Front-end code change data
════════
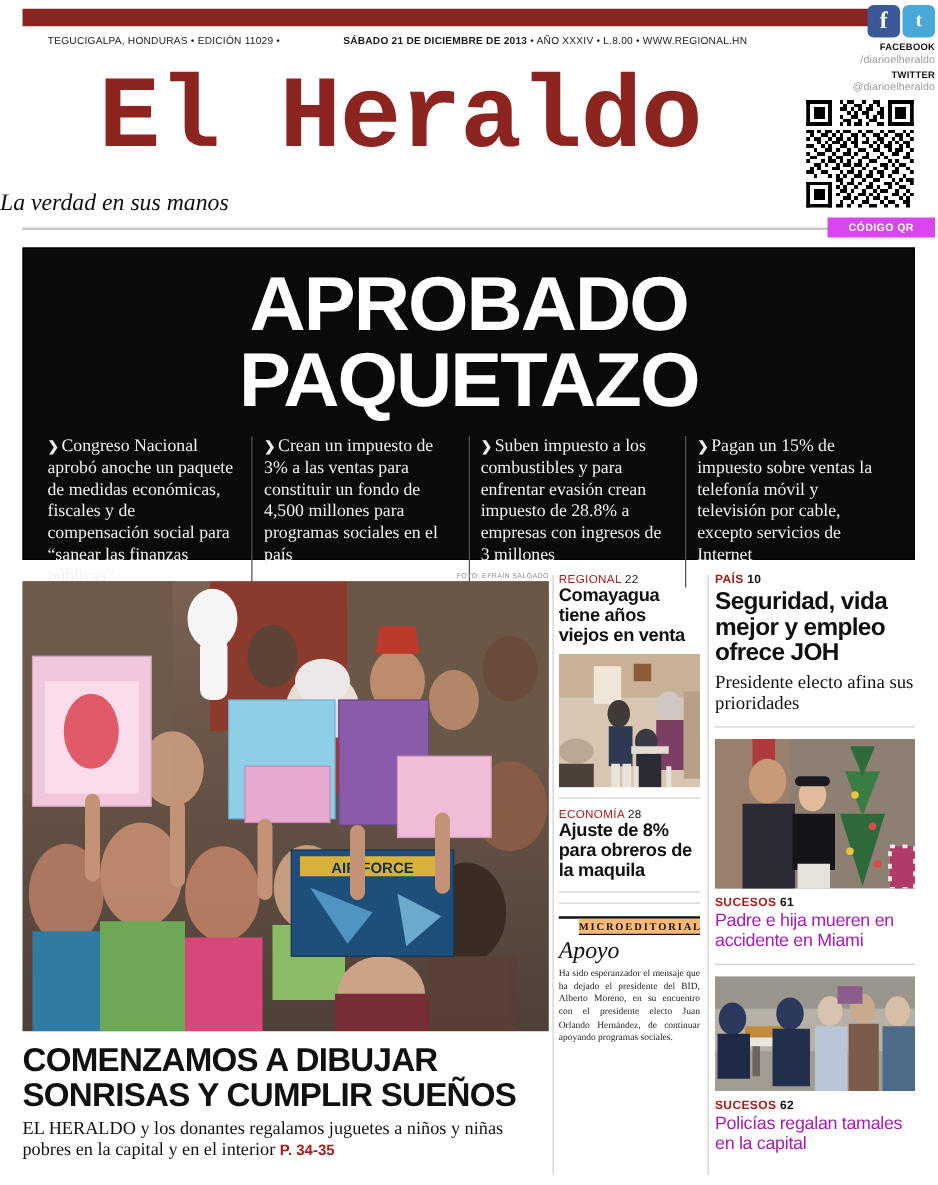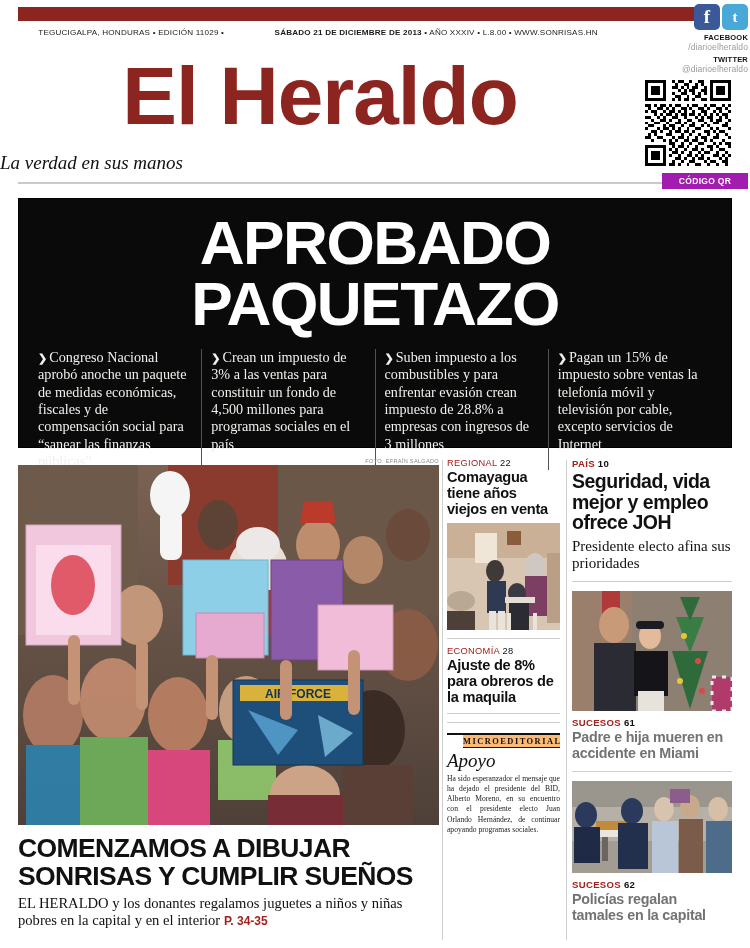--- a/index.html
+++ b/index.html
@@ -99,7 +99,7 @@
   <div class="topband"></div>
 
   <div class="dateline">
-    <span>TEGUCIGALPA, HONDURAS • EDICIÓN 11029 • </span><b>SÁBADO 21 DE DICIEMBRE DE 2013</b><span> • AÑO XXXIV • L.8.00 • WWW.SONRISAS.HN</span>
+    <span>TEGUCIGALPA, HONDURAS • EDICIÓN 11029 • </span><b>SÁBADO 21 DE DICIEMBRE DE 2013</b><span> • AÑO XXXIV • L.8.00 • WWW.REGIONAL.HN</span>
   </div>
 
   <div class="masthead">

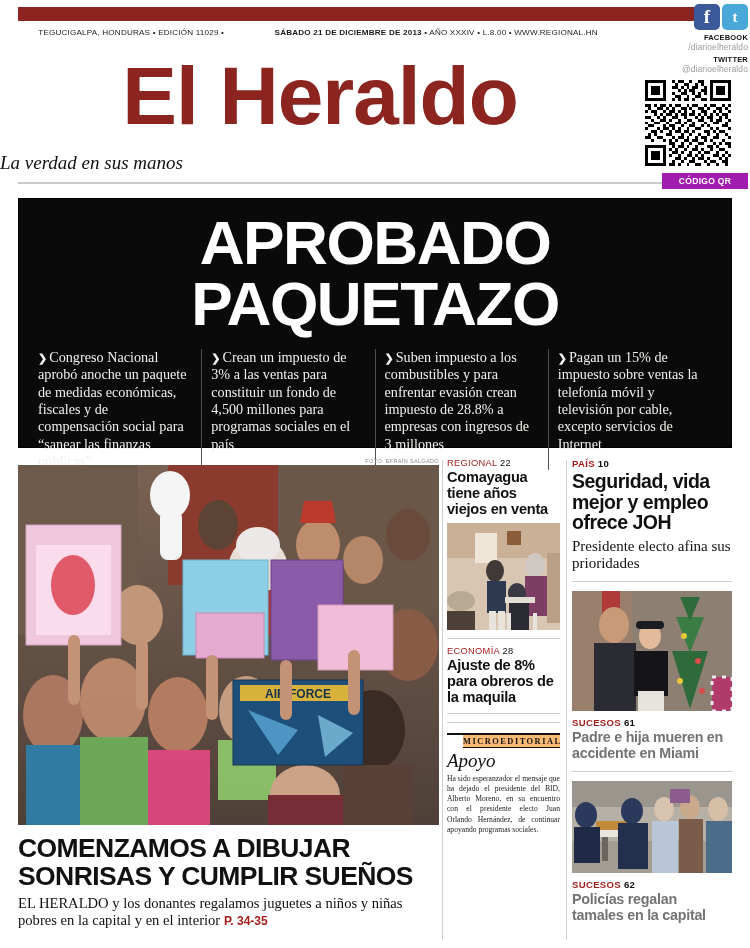--- a/index.html
+++ b/index.html
@@ -16,7 +16,7 @@
 
   
   .masthead{position:absolute;left:0;top:55px;width:640px;text-align:center;}
-  .masthead .logo{font-family:Liberation Sans, sans-serif;font-weight:bold;font-size:82px;
+  .masthead .logo{font-family:Liberation Mono, monospace;font-weight:bold;font-size:82px;
        color:#8c2420;letter-spacing:-1px;line-height:1;}
   .tagline{position:absolute;left:0;top:152px;width:640px;text-align:left;
        font-family:"Liberation Serif",serif;font-style:italic;font-size:19px;color:#111;}

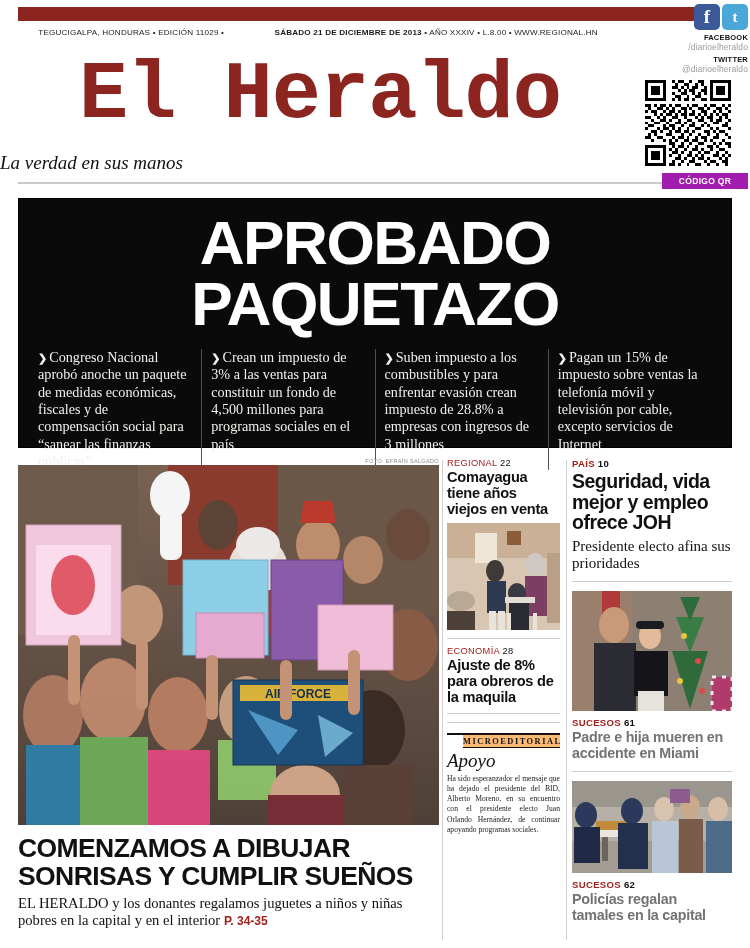--- a/index.html
+++ b/index.html
@@ -32,7 +32,7 @@
   .slabel{text-align:right;font-size:7.5px;font-weight:bold;color:#111;margin-top:3px;letter-spacing:.2px;}
   .shandle{text-align:right;font-size:8.5px;color:#9a9a9a;letter-spacing:.1px;}
   .qr{margin:6px 0 0 auto;width:86px;height:86px;}
-  .qrlabel{margin:3px 0 0 auto;width:86px;background:#a21caf;color:#fff;font-size:8.5px;font-weight:bold;
+  .qrlabel{margin:3px 0 0 auto;width:86px;background:#d946ef;color:#fff;font-size:8.5px;font-weight:bold;
            text-align:center;padding:3px 0;letter-spacing:.3px;}
 
   

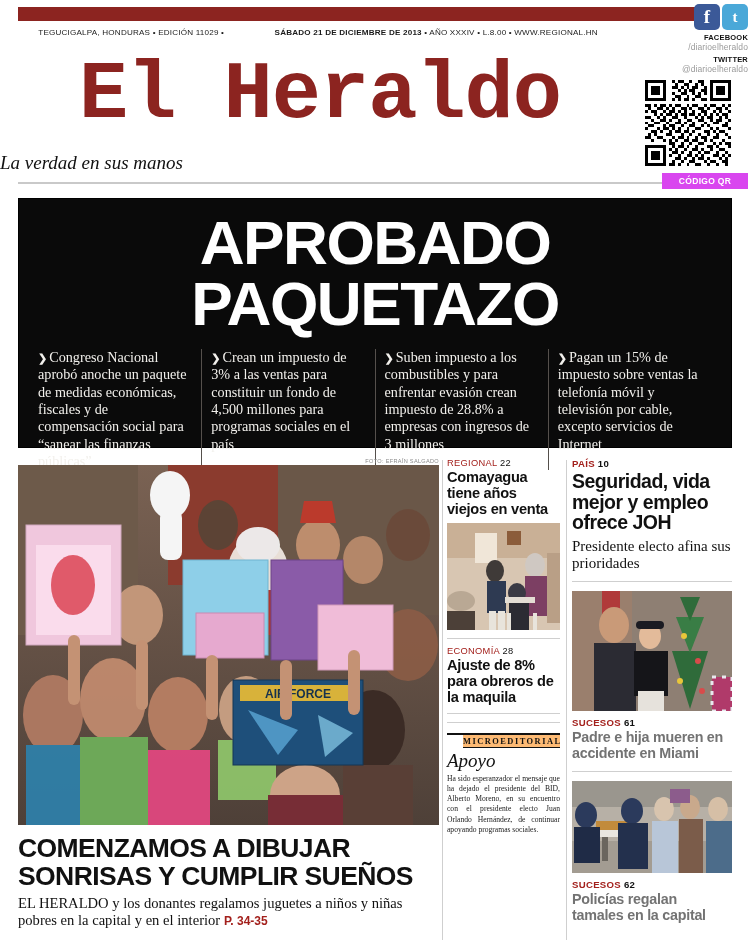--- a/index.html
+++ b/index.html
@@ -88,7 +88,7 @@
   .rsub{font-family:"Liberation Serif",serif;font-size:15px;line-height:1.15;margin-top:5px;color:#111;}
   .rthumb{width:160px;height:120px;margin-top:9px;overflow:hidden;}
   .rthumb svg{display:block;width:100%;height:100%;}
-  .rtitle2{font-weight:bold;font-size:14.3px;line-height:1.1;letter-spacing:-.25px;color:#737373;}
+  .rtitle2{font-weight:normal;font-size:14.3px;line-height:1.1;letter-spacing:-.25px;color:#a21caf;}
   .rhr{height:1px;background:#cfcfcf;margin:9px 0 8px;}
 </style>
 </head>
════════
How many lines in the records above contain the word "masthead"? State that number and nothing more.

4